FIG. 6.

Androgen-mediated expression of the PSA gene is correlated with binding of the AR, Hsp70, and Bag-1L at the response elements of the gene. (A) Quantitative real-time PCR analysis of the expression of the PSA gene in 22Rv1 cells in the absence and presence of androgen. Total RNA was extracted from 22Rv1 cells treated with 10⁻⁷ M DHT for 5 h or left untreated, and the RNA was subjected to real-time reverse transcription-PCR analysis. After amplification, the level of PSA mRNA was determined with reference to a control β-actin reverse transcription-PCR amplification.
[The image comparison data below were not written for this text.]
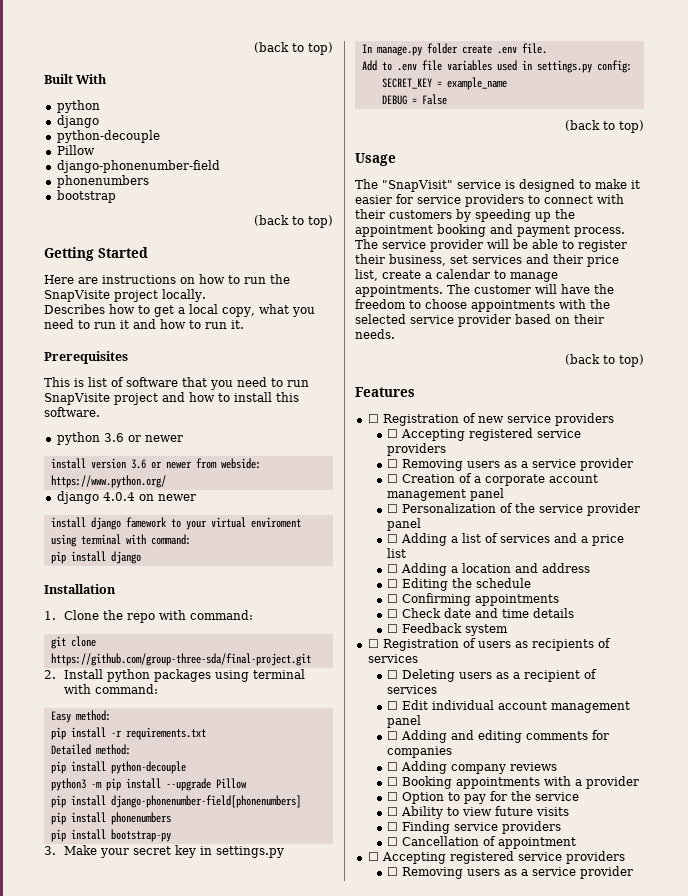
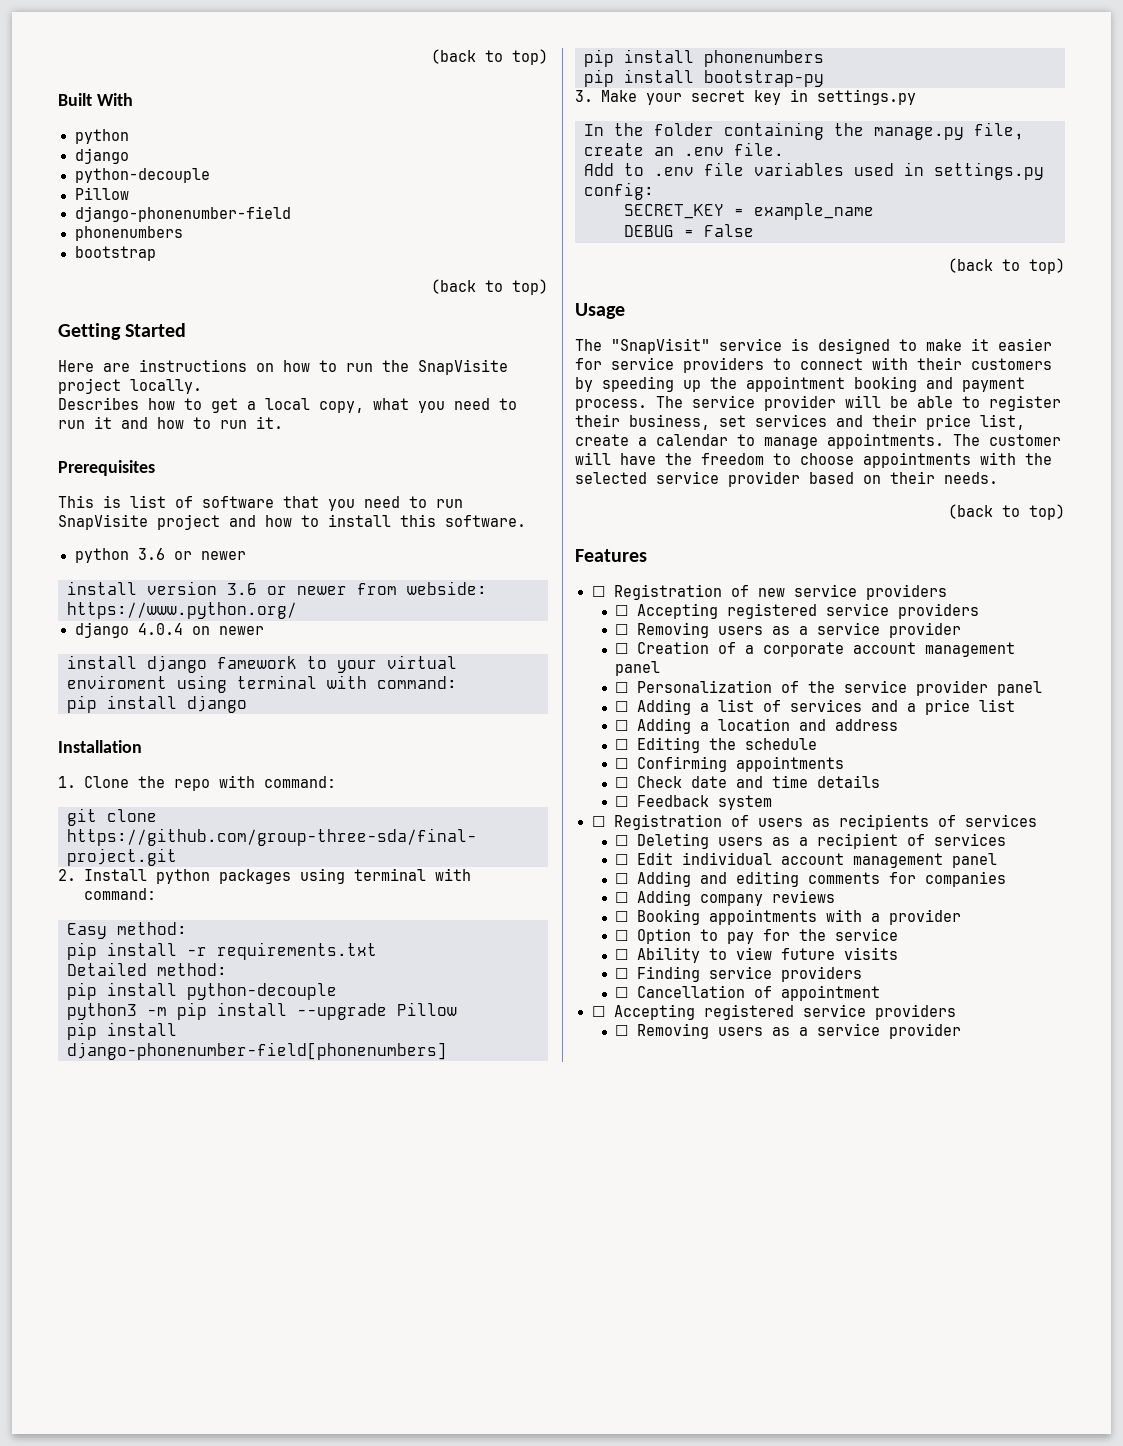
- In manage.py folder create .env file.
+ In the folder containing the manage.py file, create an .env file.

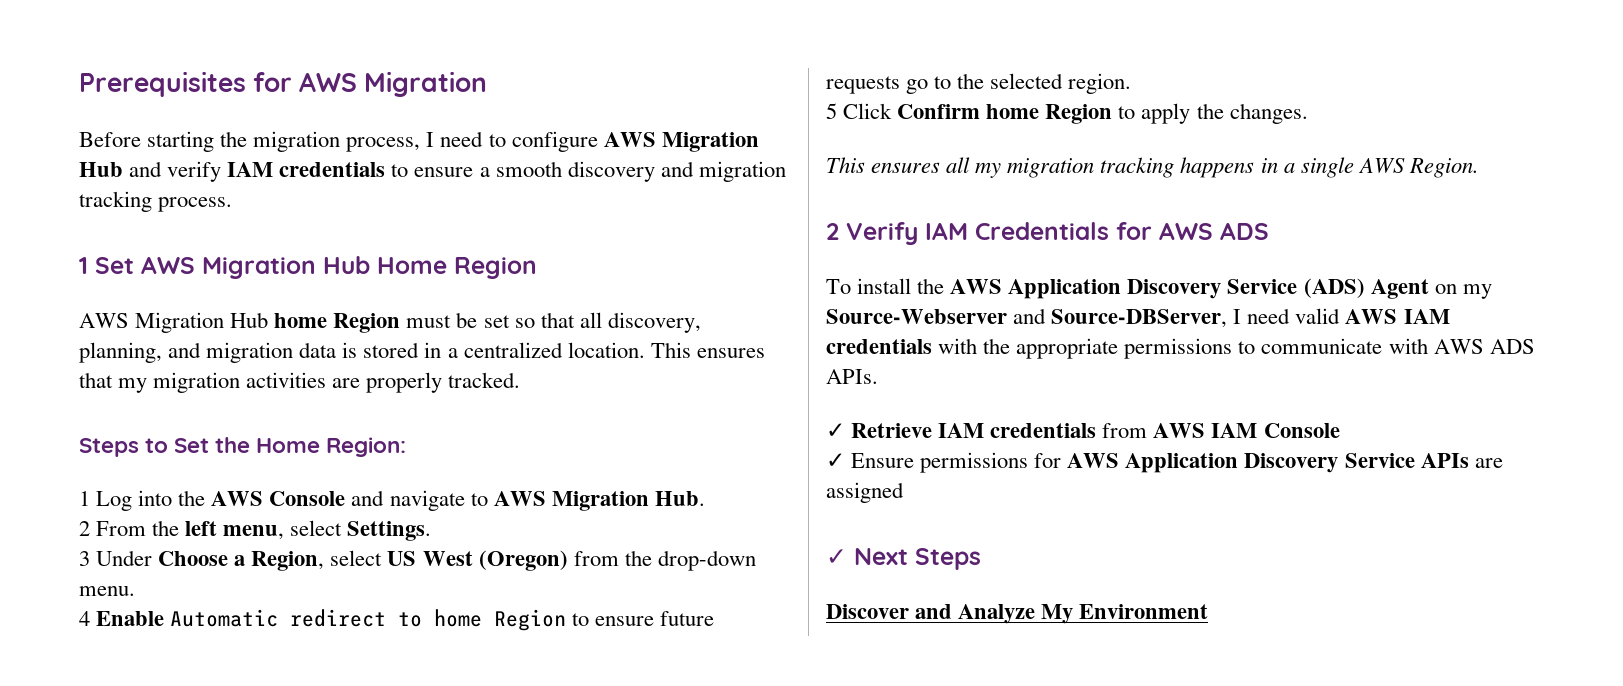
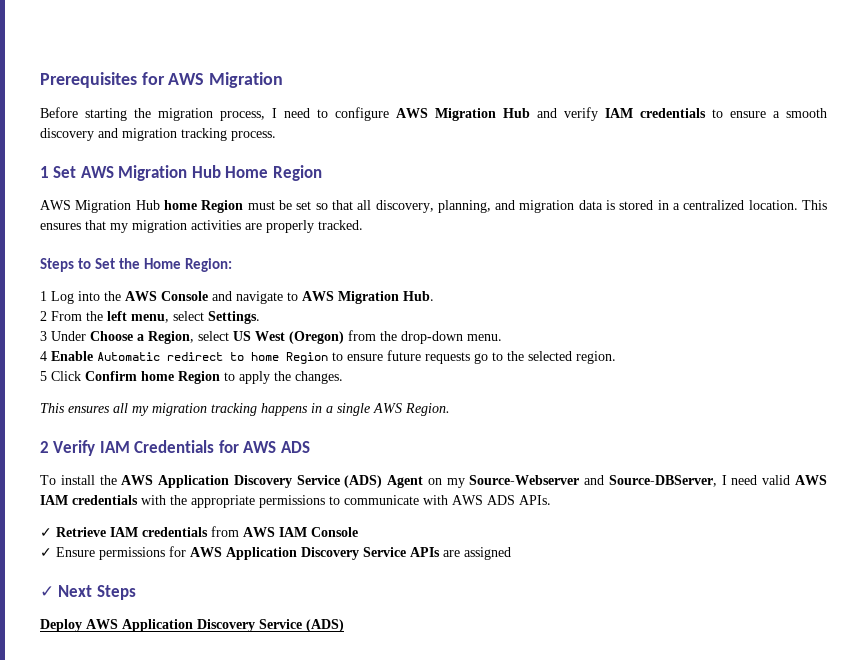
- Discover and Analyze My Environment
+ Deploy AWS Application Discovery Service (ADS)

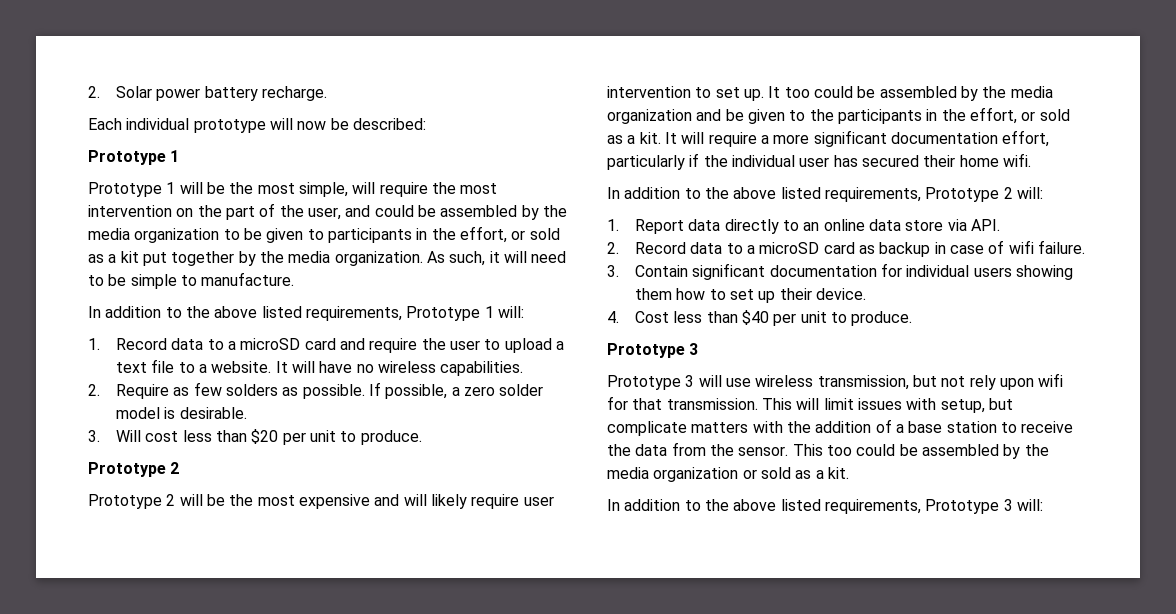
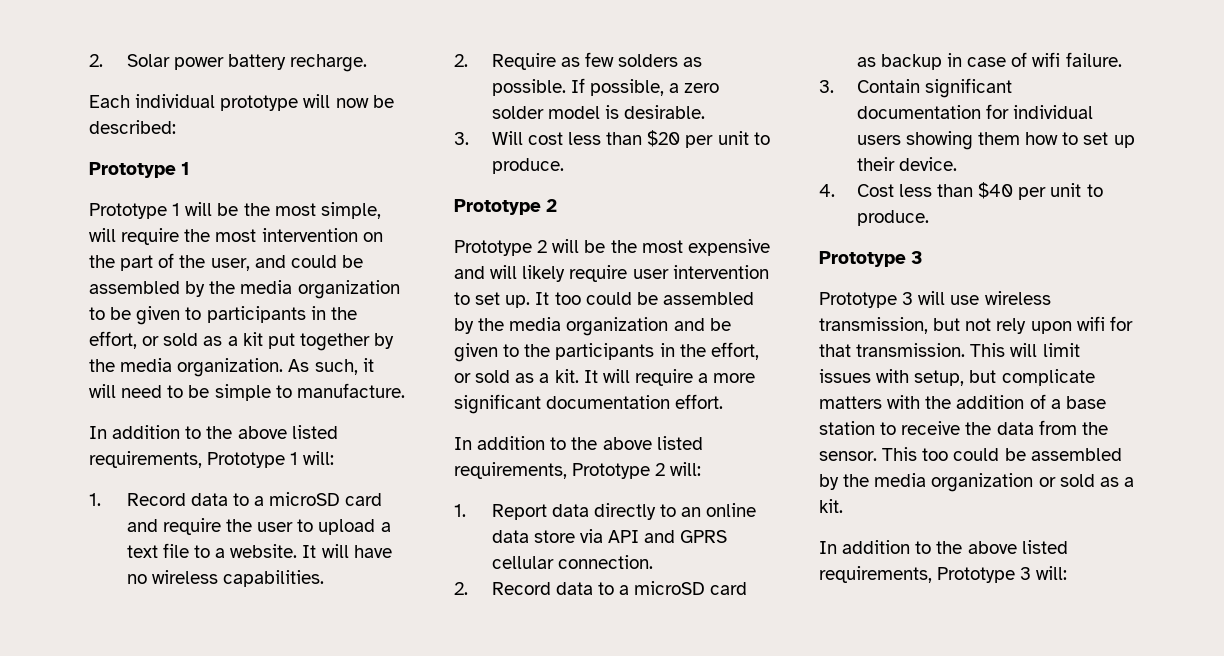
- It will require a more significant documentation effort, particularly if the individual user has secured their home wifi.
+ It will require a more significant documentation effort.
- 1. Report data directly to an online data store via API.
+ 1. Report data directly to an online data store via API and GPRS cellular connection.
The expression level was calculated based on the threshold cycle value. The bar chart represents the mean and standard deviation for three independent determinations. (B) Schematic diagram of the PSA gene-regulatory region. Depicted are the putative AREs, along with pairs of arrows indicating the regions specifically amplified in the PCR after the ChIP assay. The numbers are the positions upstream of the PSA gene transcription start site. (C) Occupancy of the PSA gene-regulatory region by AR, Bag-1L, and Hsp70 in a ChIP assay. Soluble chromatin was prepared from 22Rv1 cells treated with DHT for 30 min and immunoprecipitated with antibody to AR (αAR), BAG-1L (αBAG-1L), or Hsp70 (αHsp70), along with preimmune serum (PI) as control. The final DNA extractions were amplified using the primers described for panel B.